Navigate to project folder and create .env file there. Github repository is already cloned within VM if you informed your PVT_SSH_KEY correctly. Here is a template for .env file:

POSTGRES_DB="prefect_db"
POSTGRES_USER="prefect-user"
POSTGRES_PASSWORD="prefect-password"
PREFECT_API_URL=http://172.17.0.1:4200/api
DB_CONNECTION_URL="postgresql+asyncpg://prefect-user:prefect-password@postgres:5432/prefect_db"
PROJECT_ID="your-gcp-project-id"

Then:

$ docker compose up -d --build

Copy the following files to your orion container. Replace <orion-container> with the correct value:

export ORION_CONTAINER=<orion-container>
docker cp ./flows/ $ORION_CONTAINER:/opt/prefect
docker cp ~/default-sa.json $ORION_CONTAINER:/opt/prefect
docker exec -it $ORION_CONTAINER /bin/bash

Register the GCP Credentials block in Prefect:

export JSON_CREDENTIALS=/opt/prefect/default-sa.json
prefect block register -f ./flows/gcp-credentials-block.py

You're done!! You can run the prefect pipeline with the following commands:

prefect deployment build ./flows/prefect-pipeline.py:load_data -n "Load raw data from camara.leg.br to BigQuery dataset"
prefect deployment apply ./load_data-deployment.yaml
prefect deployment run "load-data/Load raw data from camara.leg.br to BigQuery dataset"
prefect agent start -q 'default'

After some minutes you will see that the workload executed successfully by the Prefect Agent. The output message will be something similar to this:

20:04:53.395 | INFO    | prefect.infrastructure.process - Process 'fragrant-collie' exited cleanly.
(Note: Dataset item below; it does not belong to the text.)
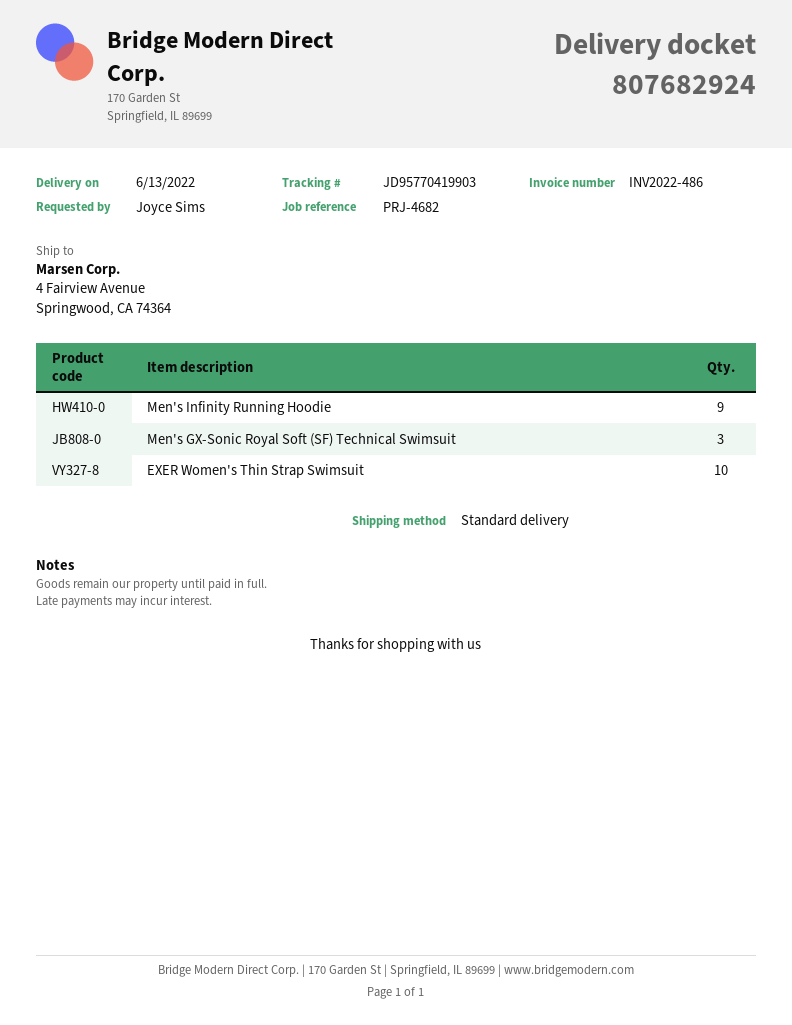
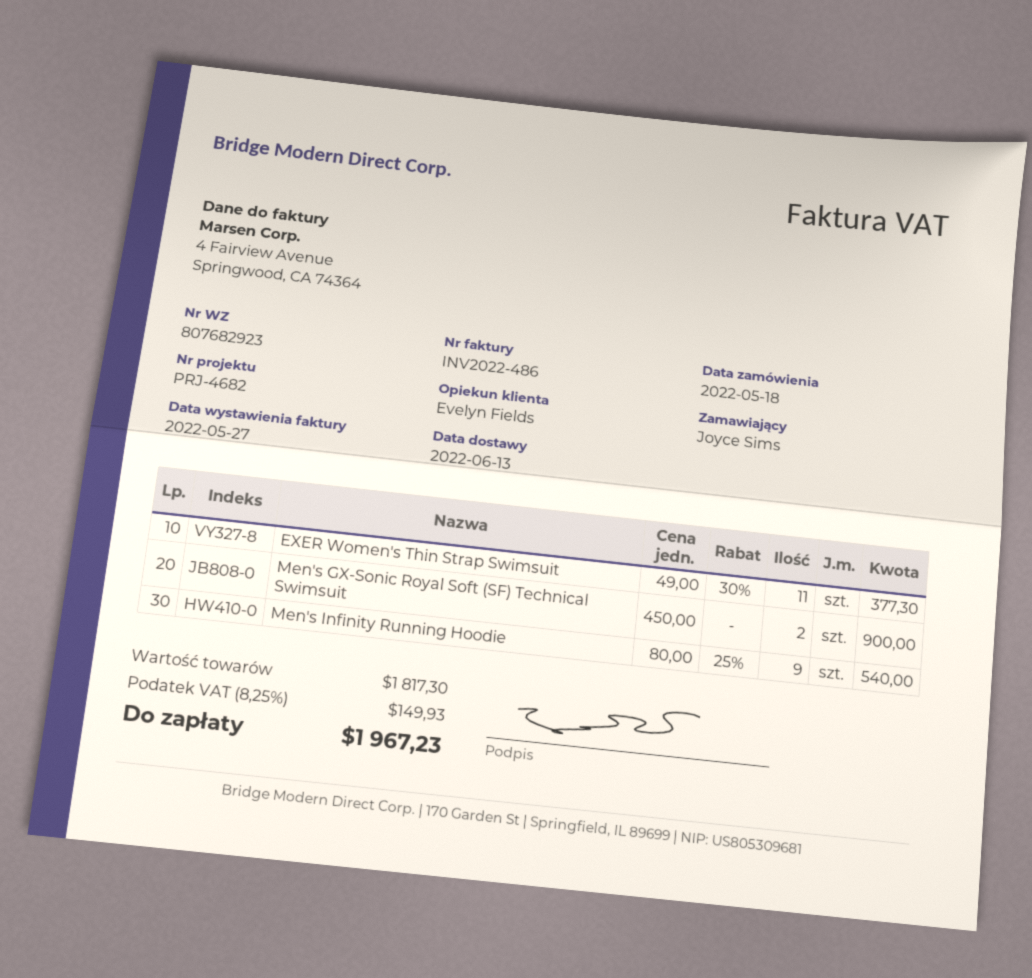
delivery note number: 807682924 -> 807682923
Men's GX-Sonic Royal Soft (SF) Technical Swimsuit: 3 -> 2
EXER Women's Thin Strap Swimsuit: 10 -> 11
Done, all raw data is already in BigTable. Now we need to run cleaning steps.

DBT Pipeline (Cleaning Data)

We are using dbt cloud as data processing tool. Said that, you must previously create your dbt cloud account, setup up a connection to BigQuery and configure github to sync this repo with dbt cloud. Also, don't forget configure a Project Subdirectory to reference /dbt, once it is where the dbt files are located.

After configuring the environment, you just need to run the following dbt command. This command will create new tables in BigQuery, the ones we are going to use as data source to our dashboard(s).

$ dbt build --full-refresh --select +cota_parlamentar_by_state_party_date

Done, all the clean and aggregated data is available to you in BigQuery.

Visualizing (Looker Studio)

The table used to feed the dashboard was aggregated by state, party and issue_date, as you can observe in dbt queries.

You can visualize the dashboard that was created navigating to this link.

A print screen of the final dashboard: Parliamentary Financial Quota - Brazil (2013 - 2017)


It also important to point that the dashboard created may not be accurate as it should, since this project was build focused to practice my Data Engineer skills specifically. The dashboard is likely a manner to show the outcome of the data pipeline itself, not the project's goal.

Thank you for the dedicated time in my project,
Eliton